Modeling for Human Communication

  • Models can assist us in multiple ways:
    • Models help people communicate
    • Models explain and can make predictions
    • Models mediate among multiple viewpoints
  • Models for human communication:
    • Can make use of human interpretation to use a widely different form of language or just imagery
    • However the same interpretation can also lead to (un-)intentional abuse e.g. in legislation
    • A collaborative style of document modeling is via tags, however the interpreation and usage of the same tags varies from person to person and the "bigger" a tag gets the more loosely related things will show up under the tags muddeling the modeling process
  • Such models are informal as the interpretation is up to human processing
  • To further clarify such models more layers have to be added which leads to heavily layered models such as again legislation
  • Human communication is:
    • fundamental for the Semantic Web as it allows people to contribute to the growing body of knowledge and draw from it
    • not enough, as the data needs to be organized in a model in such a way that it can be useful to a wide range of consumers

Explanation and Prediction

  • Explanation makes resuse of a model easier and relates a conclusion to more basic principles
  • Such principles are called Formalisms
    • Can be used for predictions
    • Allow evaluations to be independent of the consumer e.g. basic math as formalism (once you agreed to the conventions of it)

Mediating Variability

  • Object-Oriented Programming (OOP) relies on the notion of a hierarchy of classes and subclasses for organizing
  • Higher classes represent commonality among a large variety of entities and lower-classes represent commonality among a smaller, specific set of things
  • The Sematic Web uses this idea of classes but allows different sources to say different things about them e.g. Information about Planets from astrological and astronomical sources
  • This leads to models in the Semantic Web to be described in layers and thus merge models

Expressivity in Modeling

  • The same thing can be described in different levels of expressivity e.g. modeling water molecules
  • More expressive models are not inherently superior to models with less expressivity
  • The Semantic Web uses differently expressive modeling languages which are all compatible with one another: (from least to most expressive)
    • RDF Resource Description Framework
    • SHACL Shapes Constraint Language
    • RDFS RDF Schema Language
    • RDFS-Plus
    • OWL Web Ontology Language
  • All of these languages are supported by the World Wide Web Constortium (W3C)

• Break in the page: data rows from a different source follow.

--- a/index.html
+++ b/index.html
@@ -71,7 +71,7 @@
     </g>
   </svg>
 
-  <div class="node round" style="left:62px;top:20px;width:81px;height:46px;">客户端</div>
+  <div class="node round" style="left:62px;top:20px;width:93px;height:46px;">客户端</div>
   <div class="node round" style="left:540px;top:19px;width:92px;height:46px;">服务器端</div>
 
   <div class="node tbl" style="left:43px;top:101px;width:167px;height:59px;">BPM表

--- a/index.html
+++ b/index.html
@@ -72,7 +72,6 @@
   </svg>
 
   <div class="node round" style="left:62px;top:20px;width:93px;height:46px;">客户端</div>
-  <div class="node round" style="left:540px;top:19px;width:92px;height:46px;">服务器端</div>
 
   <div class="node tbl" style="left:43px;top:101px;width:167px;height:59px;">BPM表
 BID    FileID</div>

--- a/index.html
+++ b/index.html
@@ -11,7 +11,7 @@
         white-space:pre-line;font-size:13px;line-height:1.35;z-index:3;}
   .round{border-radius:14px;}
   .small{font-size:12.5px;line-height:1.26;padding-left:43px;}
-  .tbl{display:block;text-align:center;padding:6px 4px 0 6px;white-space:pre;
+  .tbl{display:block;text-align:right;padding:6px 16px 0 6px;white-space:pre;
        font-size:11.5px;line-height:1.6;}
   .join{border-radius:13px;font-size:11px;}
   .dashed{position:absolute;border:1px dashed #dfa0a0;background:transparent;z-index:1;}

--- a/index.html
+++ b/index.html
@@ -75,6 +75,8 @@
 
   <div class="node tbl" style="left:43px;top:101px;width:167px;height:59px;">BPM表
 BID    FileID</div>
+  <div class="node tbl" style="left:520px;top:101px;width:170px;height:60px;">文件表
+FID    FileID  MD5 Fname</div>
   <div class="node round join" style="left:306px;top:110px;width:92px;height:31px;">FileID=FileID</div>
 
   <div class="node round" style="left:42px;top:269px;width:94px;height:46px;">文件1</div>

As different people will provide their own opinions on any topic, the Web will simultaneously contain organized and unorganized knowledge about the very same topic

Chapter 3 - "RDF - The Basis of the Semantic Web"

Distributing Data Across the Web

  • Data is typically represented in tabular form
  • However this form is not always ideal for either consumption or for merging different datasets
  • The core idea is:
    • that regardless of where the data is stored that it can be accessed
    • any server needs to able to specify any property of an entitiy
  • For this the Semantic Web is in need of global reference for column headings and rows (for data in tabular form)
  • The RDF approach takes this a step further and stores the information in each cell of a table as a triple
  • Each triple consists of:
    • a subject which is the identifier for the row
    • a predicate (or property) which forms a statement about the relation of the subject
    • an object which is the value of the cell
  • A tiple can refer to the same entities with different statements, and thus form a directed graph
  • With this it is possible to merge infomation from multiple sources (but only when it is known which nodes in each of the source graphs match)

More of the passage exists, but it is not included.